A smile stretches across my face as I buzz for the Harding Home. Things are really progressing around here. The jarring shrill of the bell as the gate begins to open, however, is as piercing as always.
“Weeeeelcome!” Aunt Sheri singsongs through the speaker.
“Hi, Sheri! See you in a sec!” I chirp back, then turn to the idling car and wave Dad through the gate. The sizzle of the afternoon sun feels too good on my skin and the soft breeze in my hair is refreshing. I break into a half-hearted sprint up the dirt track while Dad drives carefully behind me.

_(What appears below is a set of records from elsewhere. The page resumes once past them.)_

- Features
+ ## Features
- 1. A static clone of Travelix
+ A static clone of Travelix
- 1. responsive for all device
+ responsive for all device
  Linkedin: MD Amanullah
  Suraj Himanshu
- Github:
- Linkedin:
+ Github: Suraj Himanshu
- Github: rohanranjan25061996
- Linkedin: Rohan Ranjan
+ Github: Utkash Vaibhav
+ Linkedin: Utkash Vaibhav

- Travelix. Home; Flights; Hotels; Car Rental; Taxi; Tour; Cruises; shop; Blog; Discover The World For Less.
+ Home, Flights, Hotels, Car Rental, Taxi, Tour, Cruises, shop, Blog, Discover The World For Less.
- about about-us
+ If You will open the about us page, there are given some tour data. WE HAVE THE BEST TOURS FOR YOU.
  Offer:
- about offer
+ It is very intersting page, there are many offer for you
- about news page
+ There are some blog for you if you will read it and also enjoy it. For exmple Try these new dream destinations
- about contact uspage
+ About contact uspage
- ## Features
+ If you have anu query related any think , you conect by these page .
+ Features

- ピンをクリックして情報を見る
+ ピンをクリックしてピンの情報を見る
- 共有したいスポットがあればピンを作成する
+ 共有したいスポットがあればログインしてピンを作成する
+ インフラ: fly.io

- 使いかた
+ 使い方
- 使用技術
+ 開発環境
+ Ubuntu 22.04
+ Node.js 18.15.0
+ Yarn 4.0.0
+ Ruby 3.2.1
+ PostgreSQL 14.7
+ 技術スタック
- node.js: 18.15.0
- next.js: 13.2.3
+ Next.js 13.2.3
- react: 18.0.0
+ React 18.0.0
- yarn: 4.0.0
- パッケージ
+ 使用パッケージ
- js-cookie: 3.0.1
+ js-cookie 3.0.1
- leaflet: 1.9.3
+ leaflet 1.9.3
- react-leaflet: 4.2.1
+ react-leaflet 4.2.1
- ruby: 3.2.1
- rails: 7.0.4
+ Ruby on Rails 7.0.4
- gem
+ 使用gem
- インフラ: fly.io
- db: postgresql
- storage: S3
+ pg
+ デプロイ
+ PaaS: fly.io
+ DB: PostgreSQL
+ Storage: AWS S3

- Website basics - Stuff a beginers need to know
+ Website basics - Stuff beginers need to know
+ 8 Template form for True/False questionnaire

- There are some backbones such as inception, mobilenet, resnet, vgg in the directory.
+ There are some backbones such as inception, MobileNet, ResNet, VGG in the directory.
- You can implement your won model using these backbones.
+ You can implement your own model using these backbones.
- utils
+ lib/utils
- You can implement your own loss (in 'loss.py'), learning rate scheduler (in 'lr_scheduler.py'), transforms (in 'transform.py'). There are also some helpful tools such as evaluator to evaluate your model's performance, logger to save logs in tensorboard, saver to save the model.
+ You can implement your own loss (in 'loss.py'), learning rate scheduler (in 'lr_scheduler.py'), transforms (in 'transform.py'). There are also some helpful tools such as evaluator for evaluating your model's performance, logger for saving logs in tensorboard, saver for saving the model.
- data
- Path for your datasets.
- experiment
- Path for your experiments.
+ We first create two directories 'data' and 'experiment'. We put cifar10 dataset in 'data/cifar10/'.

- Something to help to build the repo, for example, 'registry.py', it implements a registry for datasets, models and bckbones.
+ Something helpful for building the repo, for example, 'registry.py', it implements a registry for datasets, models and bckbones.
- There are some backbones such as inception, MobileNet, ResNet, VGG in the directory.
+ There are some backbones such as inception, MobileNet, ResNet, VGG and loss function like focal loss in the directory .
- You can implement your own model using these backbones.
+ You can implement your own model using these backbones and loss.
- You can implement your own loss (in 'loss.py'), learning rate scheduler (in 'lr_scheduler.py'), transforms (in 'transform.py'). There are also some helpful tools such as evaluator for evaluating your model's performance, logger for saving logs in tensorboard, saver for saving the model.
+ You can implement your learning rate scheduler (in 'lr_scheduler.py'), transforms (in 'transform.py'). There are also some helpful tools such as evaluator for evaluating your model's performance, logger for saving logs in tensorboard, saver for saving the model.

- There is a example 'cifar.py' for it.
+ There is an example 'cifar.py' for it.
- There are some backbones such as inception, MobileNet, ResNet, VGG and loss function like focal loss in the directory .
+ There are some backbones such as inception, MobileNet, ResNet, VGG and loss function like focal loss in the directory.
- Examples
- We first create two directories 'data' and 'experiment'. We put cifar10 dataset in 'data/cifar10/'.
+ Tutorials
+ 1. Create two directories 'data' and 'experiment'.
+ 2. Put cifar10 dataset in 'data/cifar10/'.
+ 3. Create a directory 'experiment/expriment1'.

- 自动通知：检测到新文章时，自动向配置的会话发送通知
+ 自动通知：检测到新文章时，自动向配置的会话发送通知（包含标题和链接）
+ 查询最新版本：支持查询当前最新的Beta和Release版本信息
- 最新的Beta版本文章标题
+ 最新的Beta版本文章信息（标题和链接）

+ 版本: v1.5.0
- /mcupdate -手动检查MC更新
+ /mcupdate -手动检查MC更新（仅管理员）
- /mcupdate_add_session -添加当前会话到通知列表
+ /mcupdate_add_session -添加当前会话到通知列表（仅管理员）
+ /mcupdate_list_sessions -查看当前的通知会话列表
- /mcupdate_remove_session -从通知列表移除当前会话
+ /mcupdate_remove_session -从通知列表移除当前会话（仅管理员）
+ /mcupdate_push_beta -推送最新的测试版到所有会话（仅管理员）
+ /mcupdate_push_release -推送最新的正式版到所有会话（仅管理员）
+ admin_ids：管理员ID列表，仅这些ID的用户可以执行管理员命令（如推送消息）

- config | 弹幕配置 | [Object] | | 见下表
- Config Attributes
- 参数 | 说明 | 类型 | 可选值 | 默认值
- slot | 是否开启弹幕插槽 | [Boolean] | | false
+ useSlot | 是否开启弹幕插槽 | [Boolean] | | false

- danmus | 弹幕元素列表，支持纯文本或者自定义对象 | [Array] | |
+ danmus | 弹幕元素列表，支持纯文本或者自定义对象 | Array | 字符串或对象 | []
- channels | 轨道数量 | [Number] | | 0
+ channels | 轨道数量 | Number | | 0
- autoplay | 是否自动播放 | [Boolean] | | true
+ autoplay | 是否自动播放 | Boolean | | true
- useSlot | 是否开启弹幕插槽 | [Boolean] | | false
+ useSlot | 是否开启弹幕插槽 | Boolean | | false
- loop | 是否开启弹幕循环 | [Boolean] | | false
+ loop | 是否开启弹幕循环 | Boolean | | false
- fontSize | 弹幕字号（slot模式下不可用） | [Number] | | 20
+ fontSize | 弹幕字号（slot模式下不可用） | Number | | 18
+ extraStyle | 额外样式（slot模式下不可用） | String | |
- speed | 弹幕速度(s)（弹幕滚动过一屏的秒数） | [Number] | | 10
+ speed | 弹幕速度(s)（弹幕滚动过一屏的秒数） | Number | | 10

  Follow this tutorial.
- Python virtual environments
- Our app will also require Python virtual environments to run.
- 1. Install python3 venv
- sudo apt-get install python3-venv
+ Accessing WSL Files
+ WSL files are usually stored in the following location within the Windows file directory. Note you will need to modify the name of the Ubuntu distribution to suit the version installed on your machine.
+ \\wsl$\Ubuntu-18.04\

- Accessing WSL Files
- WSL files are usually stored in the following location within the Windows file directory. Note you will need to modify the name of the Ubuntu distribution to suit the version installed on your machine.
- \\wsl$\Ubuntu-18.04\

Things around the ranch may be a little different – why are there cement mixers over there? – but the house hasn’t changed, and I doubt it ever will. It is traditional and old-fashioned, but that’s what makes it so endearing. It’s home to a million memories of my late grandmother, of Dad and Sheri’s childhood, of my time spent here growing up. The fresh lick of paint I spent days applying around the windows two summers earlier is holding up well, but the deteriorating wooden railings around the porch are still in dire need of fixing.
“Mila!” someone squeals, and a flash of strawberry-blond hair emerges through the front door. My childhood best friend, Savannah, races down the porch steps at the speed of a bullet and launches herself into my arms.
I stumble back a few steps as I hug her tight. “Hey!”
“You are not allowed to wait six months between visits ever again,” Savannah threatens with a mock glare as we pull apart. Her wide, beaming smile immediately returns and it feels so familiar and comforting, I instantly mirror it.
“Hey! Save some of that loving for me!” I hear Tori remark as she descends the porch steps with the confident swing of her hips, oozing that attitude that I know and love her for.
She skips over to Savannah and me, locking her arms around our shoulders and combining the three of us into a group hug. We all butt heads and break into laughter as though no time has passed at all since that cold, dark evening last year in the days between Christmas and January where we decided to take a festive stroll across town, drinking hot chocolate out of thermos mugs and fighting off frostbite when the temperature dropped below forty. Savannah’s foot slipped down a rabbit hole, and Tori’s and my rescue efforts were stalled by our uncontrollable giggling.